> **ASSIGNMENT**: No pictures belong in the answer. Repeat all the entries exactly.

--- START ---

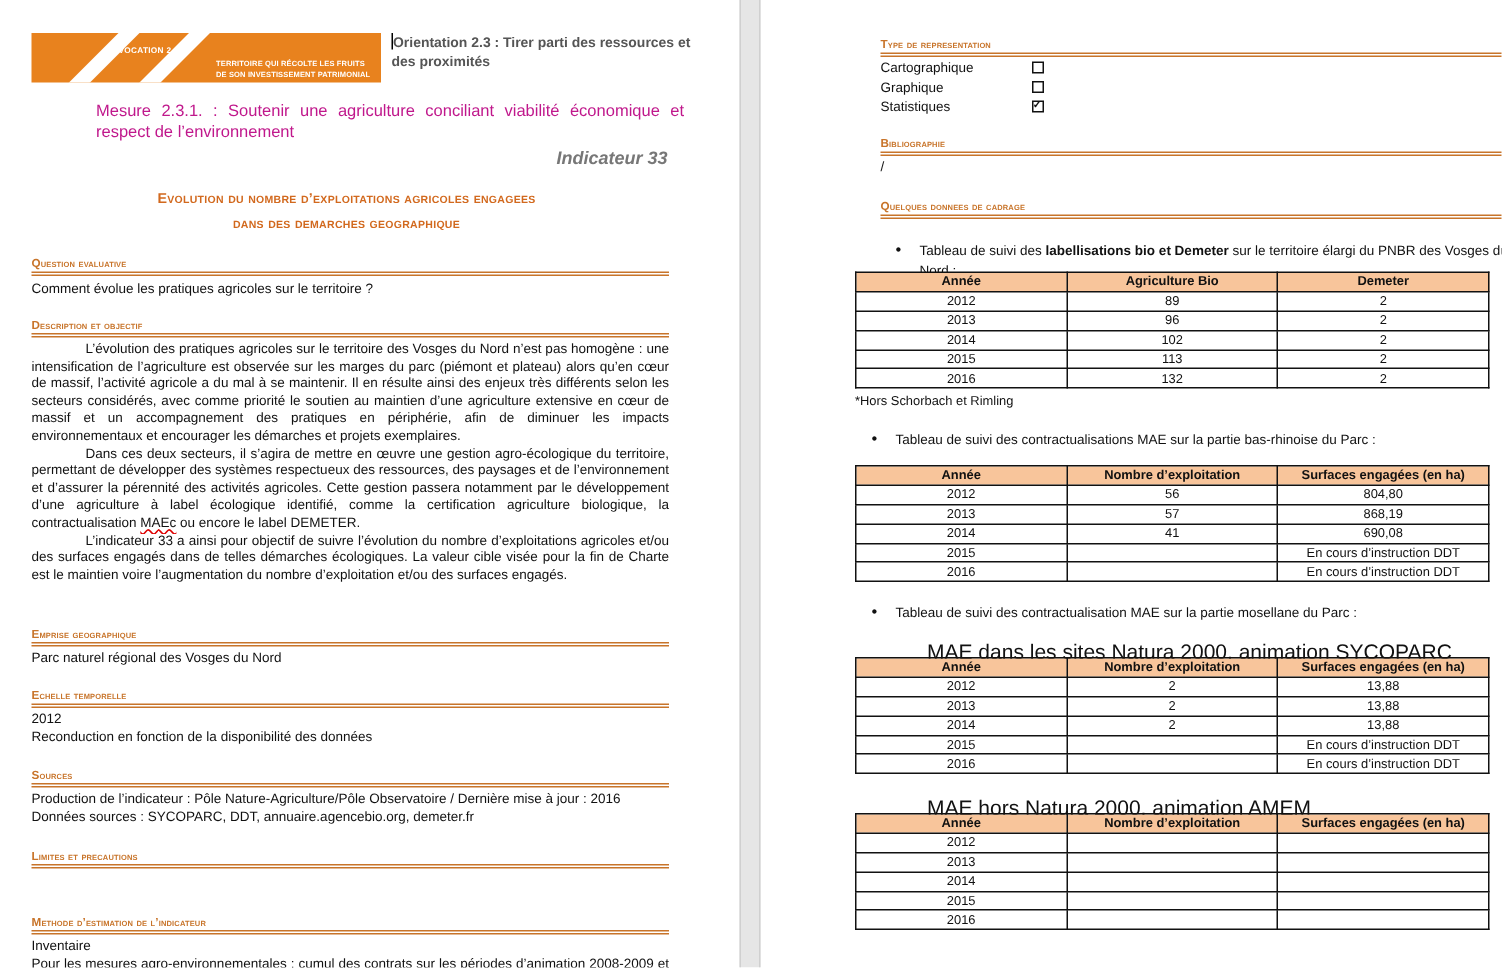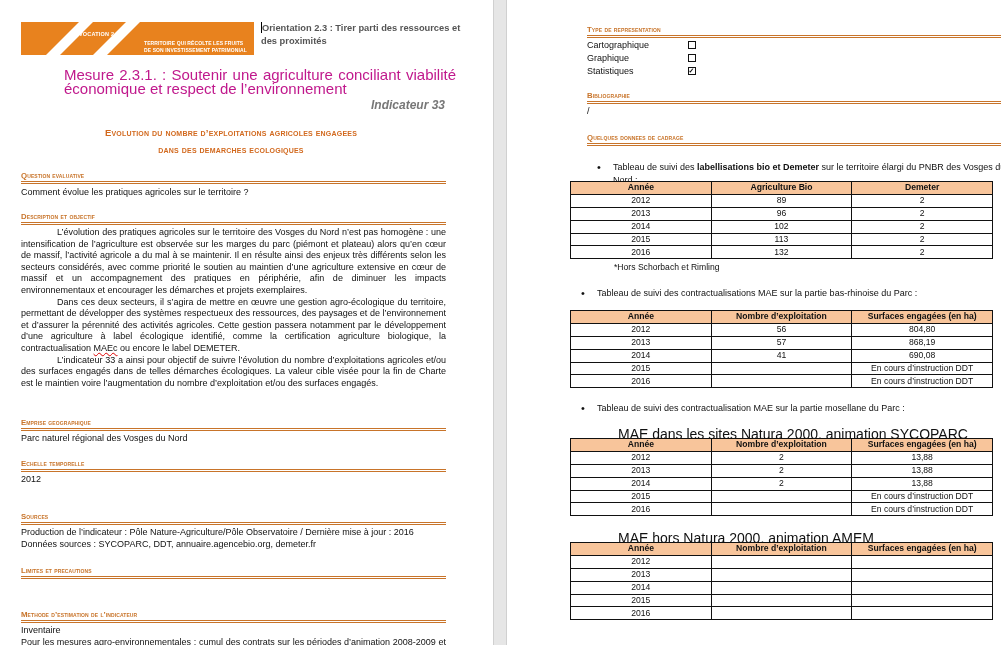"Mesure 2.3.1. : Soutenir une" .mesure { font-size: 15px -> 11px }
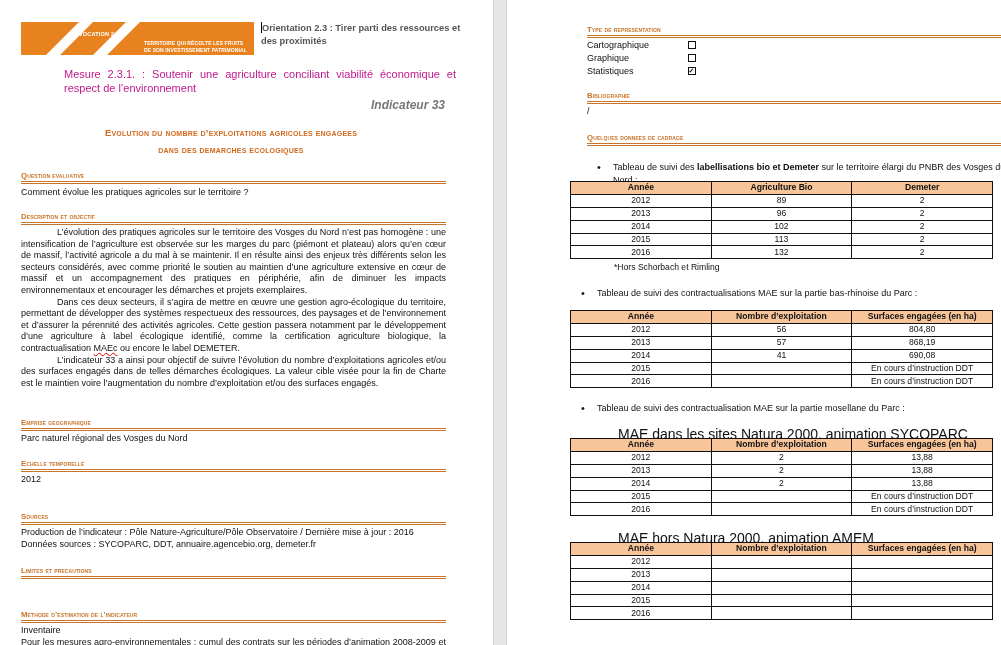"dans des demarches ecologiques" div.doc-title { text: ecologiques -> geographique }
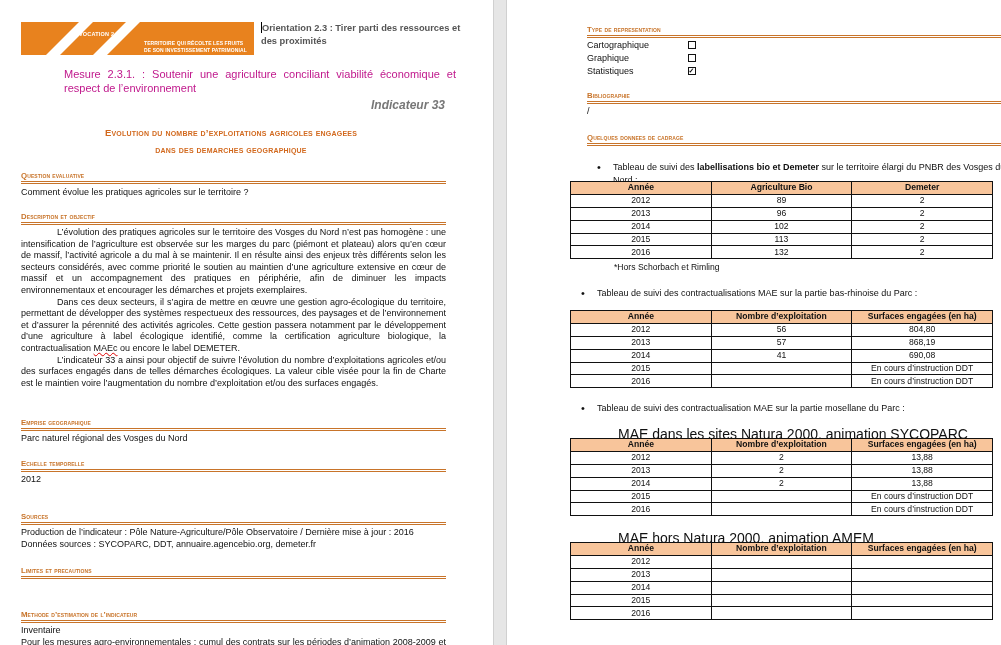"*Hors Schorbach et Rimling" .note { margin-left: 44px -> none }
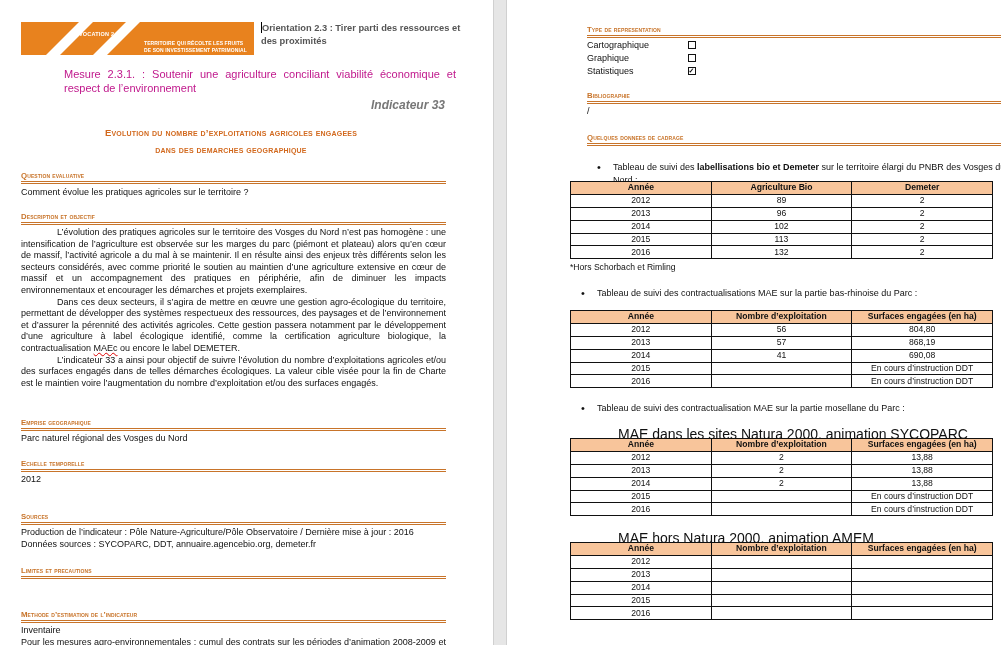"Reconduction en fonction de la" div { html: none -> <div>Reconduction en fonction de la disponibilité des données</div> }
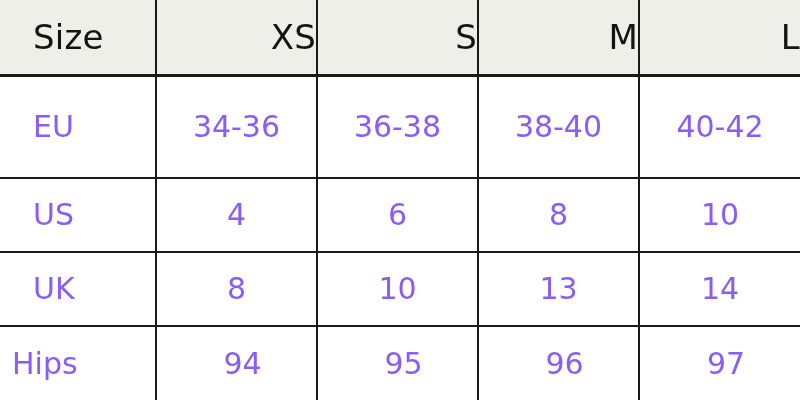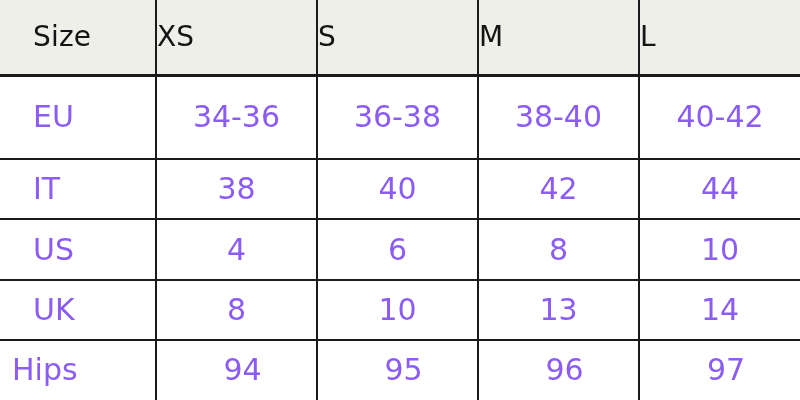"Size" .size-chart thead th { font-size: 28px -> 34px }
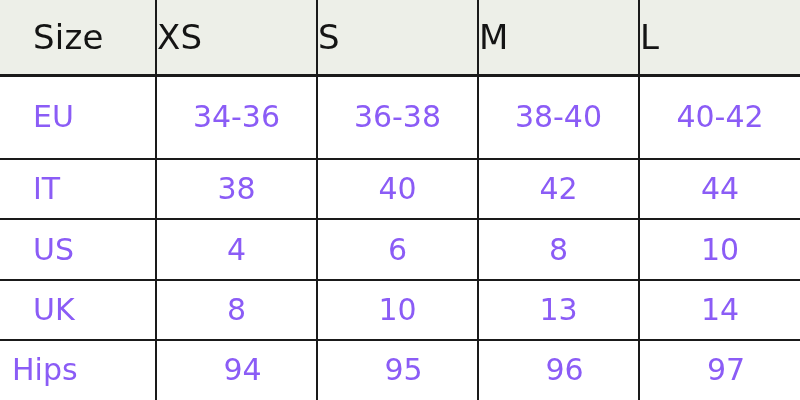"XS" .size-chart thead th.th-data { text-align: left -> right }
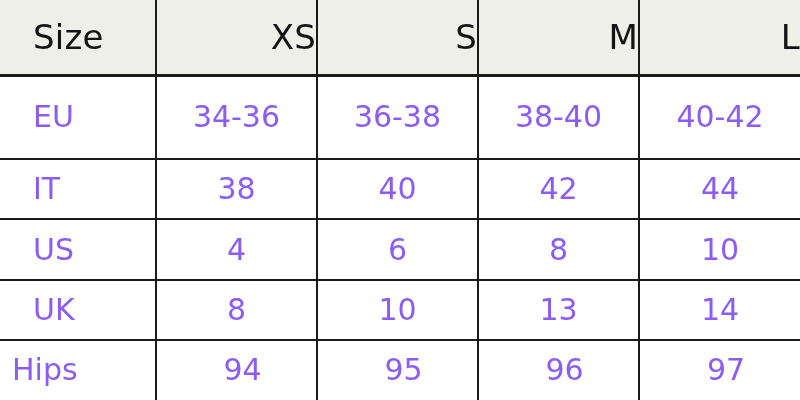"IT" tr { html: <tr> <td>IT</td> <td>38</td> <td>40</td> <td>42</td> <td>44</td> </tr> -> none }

--- END ---

> **PROBLEM SOLUTION**:
"Mesure 2.3.1. : Soutenir une" .mesure { font-size: 15px -> 11px }
"dans des demarches ecologiques" div.doc-title { text: ecologiques -> geographique }
"*Hors Schorbach et Rimling" .note { margin-left: 44px -> none }
"Reconduction en fonction de la" div { html: none -> <div>Reconduction en fonction de la disponibilité des données</div> }
"Size" .size-chart thead th { font-size: 28px -> 34px }
"XS" .size-chart thead th.th-data { text-align: left -> right }
"IT" tr { html: <tr> <td>IT</td> <td>38</td> <td>40</td> <td>42</td> <td>44</td> </tr> -> none }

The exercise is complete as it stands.